While my test was strictly for my own interest, for many Native Americans, tests of DNA—along with documentary proof of a familial link to a tribe—can play a huge role in determining tribal membership and any benefits that come with it. In June, the DNA testing service Orchid Cellmark announced that it would be supplying genetic testing to the Enoch Cree Nation in Alberta, Canada, for the tribe’s membership application process. The announcement came a little over a year after the group was approved to build a $127 million casino on the western edge of Edmonton—with all of the revenue to be split among the members of the tribe.

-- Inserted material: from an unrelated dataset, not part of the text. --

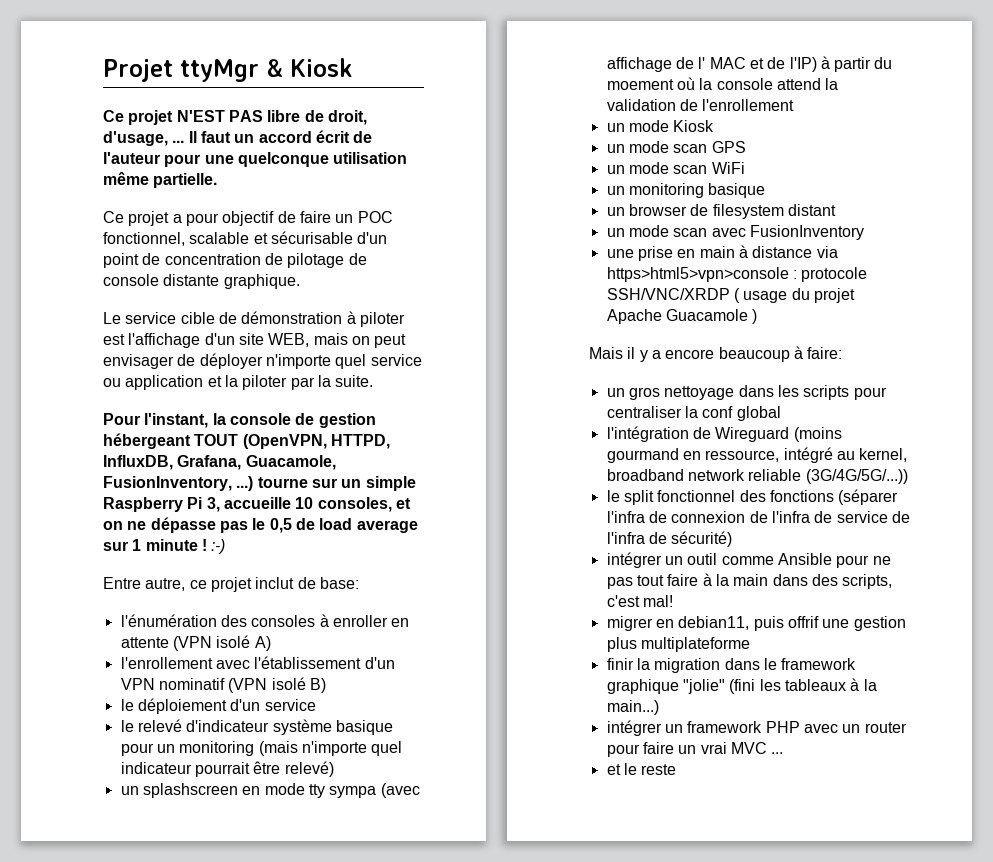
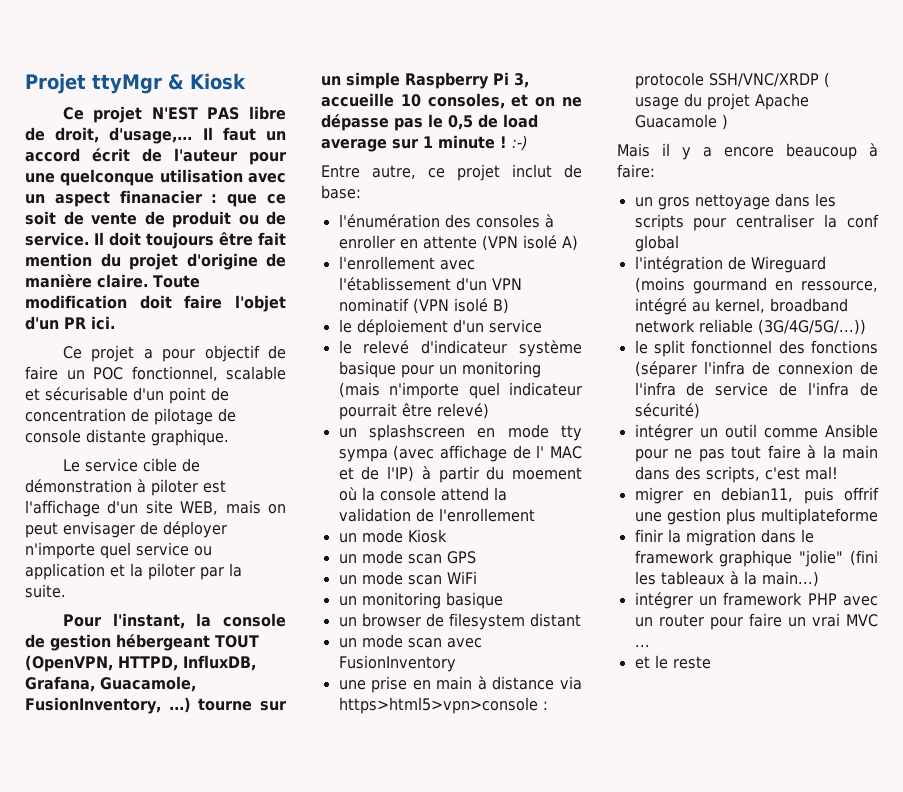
[103,131,185,146] d'usage, ... -> [109,127,193,144] d'usage,...
[103,172,218,188] même partielle. -> [248,173,286,183] [25,190,286,207] [25,211,286,228] [25,232,286,249] [25,253,286,270] [25,274,200,288] [25,295,286,312] [25,316,115,330] avec un aspect finanacier : que ce soit de vente de produit ou de service. Il doit toujours être fait mention du projet d'origine de manière claire. Toute modification doit faire l'objet d'un PR ici.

In Connecticut, members of Mashantucket Pequot tribe—owners and operators of the 4.7-million square-foot Foxwoods Casino resort—have also considered using DNA technology to prove tribal connections that could entitle members to lucrative revenue- sharing payments: $10,000 per person per month. However, DNA tests may mean very little without a consideration of your family tree. “Just simple belief in a test without considering all the other data is, you know, foolish,” Shriver told the Reuters news service. “The science is not simply true and objective, but has to be considered in the context of other information.”
As in the case of my Eastern Asian roots, individuals can show genetic similarities to Native Americans without being a descendant of a modern tribe. Because Native Americans most likely emigrated from Central Asia between 15,000 and 30,000 years ago—with some going west to Europe and others going east across the Bering Strait and into the Americas— you can find traces of Native American DNA in people with Eastern European heritage. Even my own results showed a few possible, albeit minor, links to Native Americans.

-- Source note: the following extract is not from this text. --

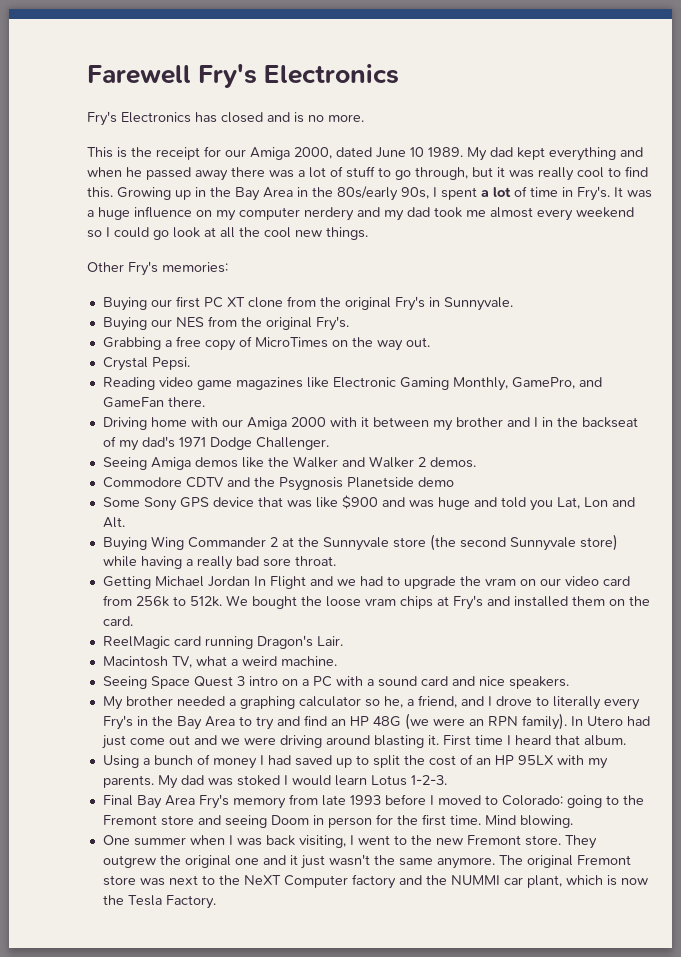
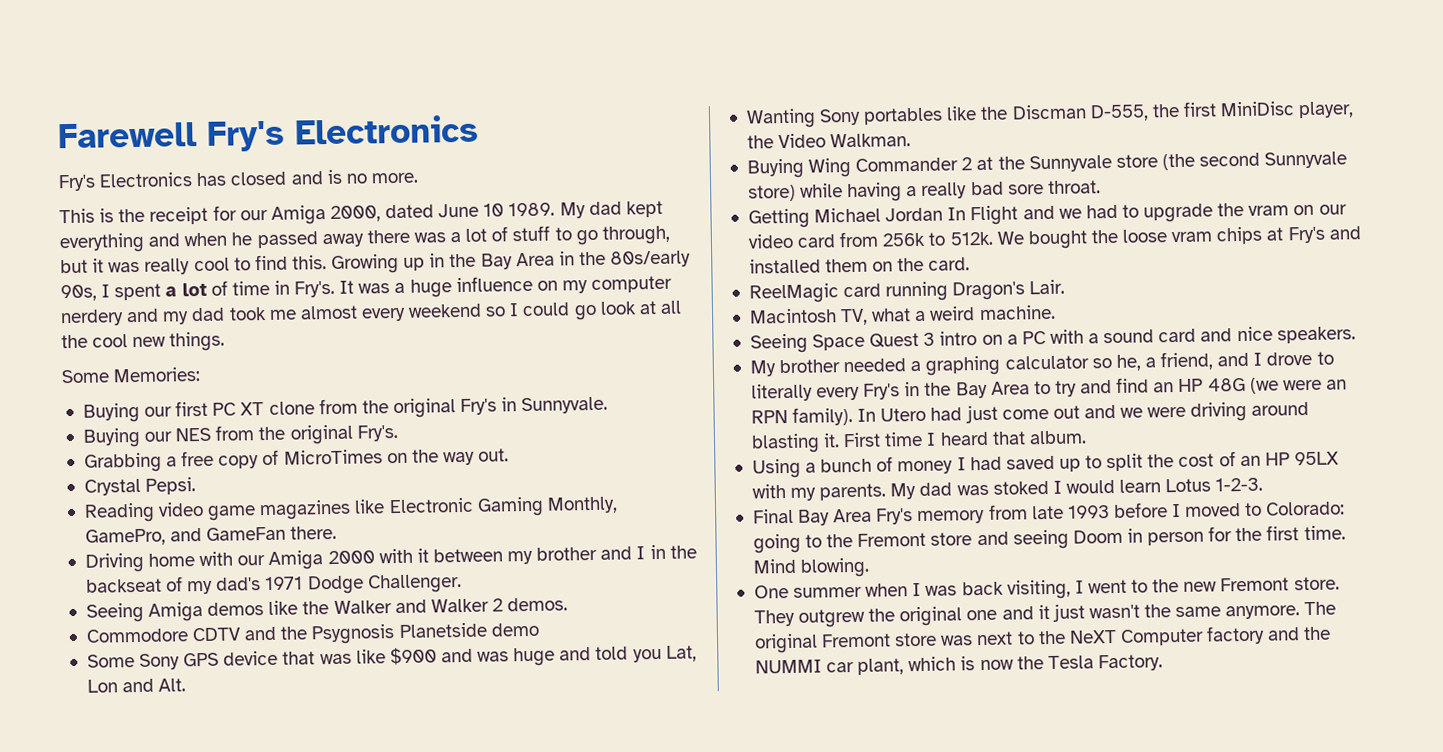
[87,261,228,276] Other Fry's memories: -> [61,366,202,384] Some Memories:
(125, 522) none -> [745,101,1355,129] [746,133,912,149] // Wanting Sony portables like the Discman D-555, the first MiniDisc player, the Video Walkman.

Shriver has just begun a 10-year Penn State study, funded in part by DNAPrint, of genes and how they determine phenotypes— that is, hair color, eye color, and other physical ways that genes express themselves. He and his grad students have begun swabbing cheek cells, taking blood samples, and snapping 3-D photos of the faces of volunteers. This information will allow Shriver to start figuring out what portions of our genes code for such phenotypes as bushy eyebrows, high cheekbones, and square jaws. Perhaps by 2015, when Shriver hopes to wrap up his study, law enforcement will have a new tool that will give instant access to the faces behind the crimes, cutting down the chances that killers like Derrick Todd Lee will be able to strike twice in the future. And maybe by 2015, Shriver’s research into genetic ancestry will have proven to be a springboard for global disease– prevention methods and awareness campaigns.
Me, I’ll still be hung up on the past. Like six months ago, when I used to be Irish.